Театральные люди - страница 25
Записку эту Алиса носила потом с собой в сумке больше двадцати лет и не расставалась с ней до самой смерти. Когда Н.С. достала ее мне, бумага на сгибах буквально просвечивала. В этом доме ее берегли как величайшую ценность, как главную и неоспоримую улику: да, любовь была.
На самом деле нет ничего более увлекательного для исследователя, чем изучать материю творчества, состоящую из тонких волокон и невидимых нитей личных отношений и связей. Конечно, свести всё к ним тоже нельзя: получится бульварный беллетр. Но и исключить их начисто, как предписывали пуристские правила советского театроведения, тоже неправильно. Тем более когда речь идет о театре, где все так причудливо и странно перемешано. Камерный театр очень телесный, “физический”, чувственный. Особенно в ранних спектаклях, где было много обнаженного тела, где жест значил неизмеримо больше, чем слово. Если попытаться сформулировать смысл таировской идеи “эмоционального жеста” – это сближение балета и драмы. Если попытаться нафантазировать ее образ – это Айседора Дункан в драматическом спектакле. “Дункан, – считал Таиров, – сбросила с тела все оковы, она раскрепостила тело и, наблюдая природу, наблюдая движение морских волн, чувствуя ритм этого движения, вбирая его в себя, передавая его своему телу, изучая античность, изучая античную скульптуру, вернула человеку тот характер движения, который был ему свойственен на заре его блестящего утра”.

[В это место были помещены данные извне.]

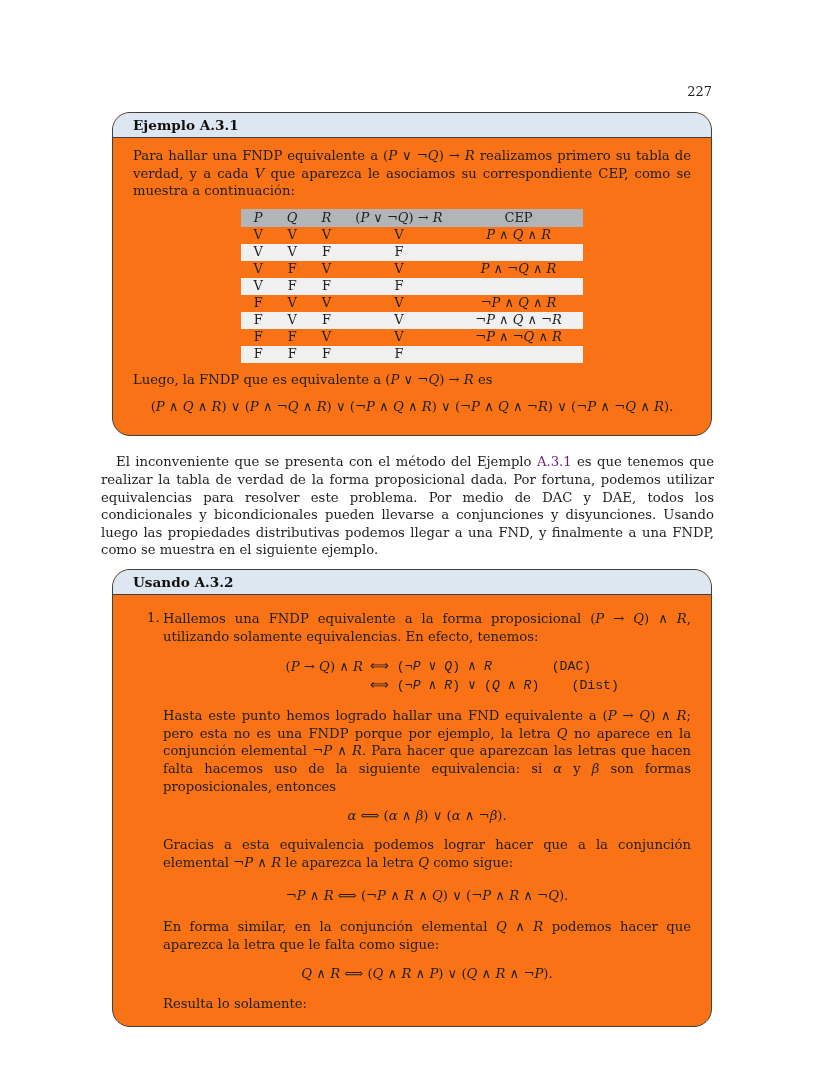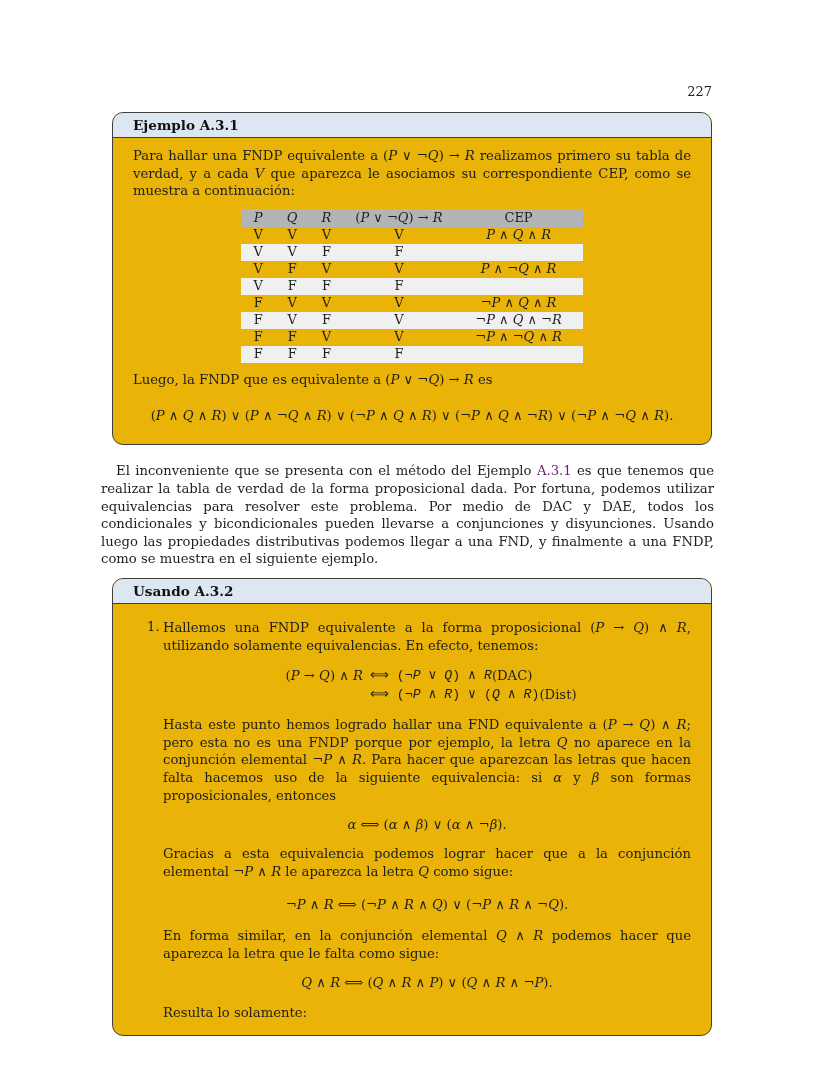--- a/index.html
+++ b/index.html
@@ -12,22 +12,22 @@
   }
   .page-number {
     position: absolute; top: 84px; right: 116px;
     font-size: 13px; color: #222;
   }
   .content {
     position: absolute; left: 101px; top: 112px; width: 613px;
   }
   
   .example-box {
-    border: 1.5px solid #3f3f3f; border-radius: 11px;
-    background: #eab308; overflow: hidden;
+    border: 1.5px solid #3f3f3f; border-radius: 18px;
+    background: #f97316; overflow: hidden;
     margin-left: 11px; margin-right: 2px;
   }
   .example-header {
     background: #dce7f1;
     border-bottom: 1.4px solid #3f3f3f;
     padding: 4px 20px 4px 20px;
     font-weight: bold; font-size: 13.6px; color: #111;
   }
   .example-body { padding: 9px 20px 13px 20px; }
   p.justified { text-align: justify; line-height: 17.6px; }
@@ -38,39 +38,39 @@
   }
   table.truth-table th {
     background: #b2b5b8; font-weight: normal;
     padding: 1px 12px; text-align: center;
   }
   table.truth-table td { padding: 0.5px 12px; text-align: center; }
   table.truth-table tr.alt td { background: #f0f0f0; }
   table.truth-table td.cep, table.truth-table th.cep { min-width: 128px; }
   
   .equation {
-    text-align: center; line-height: 18px; margin: 19px 0 6px 0;
+    text-align: center; line-height: 18px; margin: 10px 0 6px 0;
     white-space: nowrap;
   }
   .equation i, .math i, [data-math] i { font-style: italic; }
   
   .body-paragraph {
     margin: 17px 0 10px 0; text-align: justify;
     line-height: 17.6px; text-indent: 15px;
   }
   .ref-link { color: #701a75; text-decoration: none; cursor: pointer; }
   
   .list-item { position: relative; padding-left: 30px; margin-top: 6px; }
   .item-number { position: absolute; left: 14px; top: 0; }
   
   .derivation { margin: 12px 0 12px 0; line-height: 19px; }
   .deriv-row { display: grid; grid-template-columns: 200px auto 1fr; }
   .deriv-lhs { text-align: right; white-space: nowrap; }
   .deriv-rhs { text-align: left; padding-left: 7px; white-space: nowrap; font-family: Liberation Mono, monospace; }
-  .deriv-label { text-align: left; padding-right: 40px; }
+  .deriv-label { text-align: center; padding-right: 40px; font-family: Liberation Mono, monospace; }
 </style>
 </head>
 <body>
 
 <div class="page-number">227</div>
 
 <div class="content">
 
   <div class="example-box">
     <div class="example-header">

Как и Дункан, Таиров видел будущее театра в синтезе искусств, с той разницей, что американка считала основой будущей реформы свободный танец, а режиссер – пантомиму. Как и Дункан, Таирову были близки языческие мотивы эстетики Рихарда Вагнера и мысль, что человек искусства должен испытать “невыразимую радость перед физическим миром”.

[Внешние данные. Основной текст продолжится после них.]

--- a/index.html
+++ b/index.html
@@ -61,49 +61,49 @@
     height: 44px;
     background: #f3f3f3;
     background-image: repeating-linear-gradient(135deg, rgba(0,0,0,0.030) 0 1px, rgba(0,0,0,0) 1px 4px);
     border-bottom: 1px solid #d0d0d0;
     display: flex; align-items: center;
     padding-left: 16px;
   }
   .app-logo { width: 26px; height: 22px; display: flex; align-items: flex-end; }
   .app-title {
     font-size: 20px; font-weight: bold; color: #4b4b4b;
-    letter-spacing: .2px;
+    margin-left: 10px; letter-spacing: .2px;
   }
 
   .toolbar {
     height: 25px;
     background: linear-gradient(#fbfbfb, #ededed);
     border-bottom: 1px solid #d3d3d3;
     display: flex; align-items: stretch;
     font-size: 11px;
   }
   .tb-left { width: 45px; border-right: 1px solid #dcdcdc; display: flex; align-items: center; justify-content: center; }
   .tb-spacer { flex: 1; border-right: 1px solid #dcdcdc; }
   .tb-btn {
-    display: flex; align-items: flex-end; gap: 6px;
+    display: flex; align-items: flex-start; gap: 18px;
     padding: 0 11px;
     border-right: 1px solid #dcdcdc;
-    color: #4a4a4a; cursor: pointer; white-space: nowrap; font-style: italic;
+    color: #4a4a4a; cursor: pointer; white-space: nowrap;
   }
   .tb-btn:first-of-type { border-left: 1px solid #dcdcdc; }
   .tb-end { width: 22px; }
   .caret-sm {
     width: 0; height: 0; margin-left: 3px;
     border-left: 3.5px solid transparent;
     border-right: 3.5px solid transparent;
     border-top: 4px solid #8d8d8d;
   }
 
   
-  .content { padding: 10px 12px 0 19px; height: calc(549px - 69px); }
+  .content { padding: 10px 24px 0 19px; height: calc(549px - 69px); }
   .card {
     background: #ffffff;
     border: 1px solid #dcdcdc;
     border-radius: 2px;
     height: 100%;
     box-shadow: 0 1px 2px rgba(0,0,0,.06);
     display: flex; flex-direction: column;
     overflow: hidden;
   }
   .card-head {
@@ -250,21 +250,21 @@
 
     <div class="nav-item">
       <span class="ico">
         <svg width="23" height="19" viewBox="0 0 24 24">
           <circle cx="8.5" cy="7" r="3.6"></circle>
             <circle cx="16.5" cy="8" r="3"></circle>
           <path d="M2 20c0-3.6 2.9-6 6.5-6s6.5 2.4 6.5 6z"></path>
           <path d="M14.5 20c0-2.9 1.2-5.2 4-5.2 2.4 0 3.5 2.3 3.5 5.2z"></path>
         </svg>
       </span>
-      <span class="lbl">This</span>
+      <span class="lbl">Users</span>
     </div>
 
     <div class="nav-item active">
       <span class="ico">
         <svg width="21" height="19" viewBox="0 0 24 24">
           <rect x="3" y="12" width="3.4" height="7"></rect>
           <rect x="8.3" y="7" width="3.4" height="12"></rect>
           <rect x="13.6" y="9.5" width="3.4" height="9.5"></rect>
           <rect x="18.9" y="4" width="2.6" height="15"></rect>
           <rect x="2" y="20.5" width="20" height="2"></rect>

Что это был за мир, окружавший Таирова и его артистов, можно легко представить по воспоминаниям первых лет военного коммунизма. Голод, холод, разруха, террор… Зрители, угрюмо сидящие в шубах и шинелях, а на сцене – полуголые артисты, согревающие своим дыханием стылый воздух наравне с чугунной печкой-буржуйкой, топившейся тут же за кулисами.
“Как мы рассуждали? – вспоминал Таиров. – Революция разрушает старые формы искусства. Следовательно, мы – революционеры. И можем идти в ногу с революцией. Это было, конечно, иллюзией, но мы искренне считали себя революционерами”.
Так хочется сейчас стряхнуть с его легендарных спектаклей музейную пыль и мусор поздних “реконструкций”, взглянуть, как это было на самом деле, на что больше всего похоже. Балет – не балет, театр – не театр? Какая-то другая реальность, вся насквозь вымышленная, придуманная, перекрашенная в странные, неестественные цвета, озвученная не бытовыми, не естественными голосами. Камерный театр начисто отрицал и даже упразднял реальность, которая оставалась за порогом здания по адресу Тверской бульвар, 23. Причем тут не было политической подоплеки или какой-то осмысленной фронды. Напротив, Таиров, как человек, хорошо понимавший, что к чему, спешил присягнуть новой власти и продемонстрировать всяческую лояльность. Но при этом художник в нем был намного сильнее политика, а неистребимое стремление к “чистой красоте” в конце концов побеждало коньюнктурные расчеты и планы.
“Лишь на любовь надо смотреть”.
Эти слова уайльдовской Саломеи могли бы стать девизом раннего Камерного театра. И в них не только оправдание легендарной язычницы, какой ее играла Алиса Коонен – в них заключались главный смысл и содержание искусства Таирова. Всю жизнь он хотел “смотреть на любовь”, а точнее, на женщину, которую любил, воплощавшую его художественный идеал. Всю жизнь он не уставал придумывать для нее новые роли и спектакли.